CLINICAL STUDIES
Prognostic importance of lower extremity arterial disease in patients undergoing coronary revascularization in the bypass angioplasty revascularization investigation (BARI)
Karen A. Burek, RN, MS*,
Kim Sutton-Tyrrell, DrPH1, ,
Maria Mori Brooks, PhD ,
Barbara Naydeck, MPH ,
Norma Keller, MD ,
Mary Ann Sellers, RN, MSN ,
Gary Roubin, MD, FACC||,
R. ena Jandová, MD, CSc¶ and
Charanjit S. Rihal, MD, FACC#
* University of Michigan Health System, Ann Arbor, Michigan, USA
University of Pittsburgh, Pittsburgh, Pennsylvania, USA
New York University Medical Center, New York, New York, USA
Duke University Medical Center, Durham, North Carolina, USA
|| University of Alabama, Birmingham, Alabama, USA
¶ Institute of Clinical and Experimental Medicine, Prague, Czech Republic
# Mayo Clinic, Rochester, Minnesota, USA
Manuscript received September 9, 1998;
revised manuscript received March 29, 1999,
accepted May 14, 1999.
Reprint requests and correspondence: Karen A. Burek, University of Pittsburgh, 127 Parran Hall, 130 DeSoto Street, Pittsburgh, Pennsylvania 15261
OBJECTIVES
The purpose of this study was to evaluate the prevalence and prognostic importance of lower extremity arterial disease (LEAD) in patients with multivessel coronary artery disease.
BACKGROUND
The presence of clinically evident LEAD increases the risk of death in patients with known coronary artery disease. Because studies have lacked noninvasive measures of subclinical LEAD, the true prognostic importance of lower extremity atherosclerosis in this population has probably been underestimated.
METHODS
Ankle blood pressures were measured in 405 consecutive patients with angiographically documented multivessel coronary disease from seven Bypass Angioplasty Revascularization Investigation (BARI) sites and a parallel study site within 3 years of enrollment. Lower extremity arterial disease was defined as an ankle/arm systolic blood pressure ratio of 0.90 or less.
RESULTS
Among patients studied, 69 (17%) had LEAD. These patients were more likely to be current smokers, treated for diabetes, older and present with unstable angina compared with patients without LEAD. Among patients who underwent coronary arterial bypass grafting, major complications occurred in 2.8% of those without LEAD compared with 20.7% of those with LEAD (p = 0.002).

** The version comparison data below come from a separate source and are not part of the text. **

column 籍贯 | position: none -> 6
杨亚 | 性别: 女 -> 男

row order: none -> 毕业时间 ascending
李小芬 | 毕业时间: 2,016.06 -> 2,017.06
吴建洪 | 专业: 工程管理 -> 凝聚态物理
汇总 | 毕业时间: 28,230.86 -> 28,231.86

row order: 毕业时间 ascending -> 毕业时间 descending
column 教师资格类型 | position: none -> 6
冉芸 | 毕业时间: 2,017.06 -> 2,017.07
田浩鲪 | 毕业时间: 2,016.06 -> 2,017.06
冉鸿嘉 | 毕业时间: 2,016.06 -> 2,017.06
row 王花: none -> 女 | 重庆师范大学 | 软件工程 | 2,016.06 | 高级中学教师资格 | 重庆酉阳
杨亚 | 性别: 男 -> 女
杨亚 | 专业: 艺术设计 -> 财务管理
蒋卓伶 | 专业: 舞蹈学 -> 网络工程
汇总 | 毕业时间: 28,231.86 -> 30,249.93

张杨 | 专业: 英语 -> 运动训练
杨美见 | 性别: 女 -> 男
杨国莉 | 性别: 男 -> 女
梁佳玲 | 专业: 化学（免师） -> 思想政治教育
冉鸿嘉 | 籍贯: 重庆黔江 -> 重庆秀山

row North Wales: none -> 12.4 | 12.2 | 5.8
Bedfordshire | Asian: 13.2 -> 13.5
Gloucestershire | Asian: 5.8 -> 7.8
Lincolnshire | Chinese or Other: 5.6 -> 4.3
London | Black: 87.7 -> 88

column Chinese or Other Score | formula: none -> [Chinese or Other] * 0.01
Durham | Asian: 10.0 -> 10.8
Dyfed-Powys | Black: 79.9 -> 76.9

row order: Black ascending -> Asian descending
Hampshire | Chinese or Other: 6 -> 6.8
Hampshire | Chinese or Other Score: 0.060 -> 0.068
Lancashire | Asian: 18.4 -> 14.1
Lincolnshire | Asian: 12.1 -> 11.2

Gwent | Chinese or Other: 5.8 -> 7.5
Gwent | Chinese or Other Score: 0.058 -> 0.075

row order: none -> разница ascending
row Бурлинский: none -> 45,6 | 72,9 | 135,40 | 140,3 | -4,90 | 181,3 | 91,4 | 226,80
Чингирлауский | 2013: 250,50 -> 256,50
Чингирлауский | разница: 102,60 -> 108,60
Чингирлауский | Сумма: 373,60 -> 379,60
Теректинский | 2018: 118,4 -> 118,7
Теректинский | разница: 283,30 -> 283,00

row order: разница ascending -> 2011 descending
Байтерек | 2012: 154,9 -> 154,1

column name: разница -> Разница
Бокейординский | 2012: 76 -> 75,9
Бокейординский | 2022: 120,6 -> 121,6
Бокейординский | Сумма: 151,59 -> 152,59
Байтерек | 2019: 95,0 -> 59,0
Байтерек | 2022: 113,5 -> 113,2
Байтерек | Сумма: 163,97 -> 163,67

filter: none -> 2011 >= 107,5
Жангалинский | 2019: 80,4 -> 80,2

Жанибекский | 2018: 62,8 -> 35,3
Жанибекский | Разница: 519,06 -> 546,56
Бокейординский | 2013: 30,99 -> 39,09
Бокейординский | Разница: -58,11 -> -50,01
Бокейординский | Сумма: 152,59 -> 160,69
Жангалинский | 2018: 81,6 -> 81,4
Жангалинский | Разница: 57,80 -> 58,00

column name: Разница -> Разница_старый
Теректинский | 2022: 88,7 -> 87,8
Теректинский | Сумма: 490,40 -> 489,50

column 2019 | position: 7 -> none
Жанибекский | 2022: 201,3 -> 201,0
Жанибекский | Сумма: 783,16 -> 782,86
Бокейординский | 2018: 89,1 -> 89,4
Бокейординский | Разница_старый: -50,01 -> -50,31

Five-year mortality rates were similar for symptomatic LEAD (14%) and asymptomatic LEAD (14%). Patients without LEAD had a 3% mortality. After adjusting for baseline differences, the relative risk of death was 4.9 times greater for patients with LEAD compared with those without (95% confidence interval [CI]: 1.8, 13.4, p < 0.01).
CONCLUSIONS
Patients with LEAD have a significantly higher risk of death than patients without LEAD, regardless of the presence of symptoms. An abnormal ankle/arm index is a strong predictor of mortality and can be used to further stratify risk among patients with multivessel coronary artery disease.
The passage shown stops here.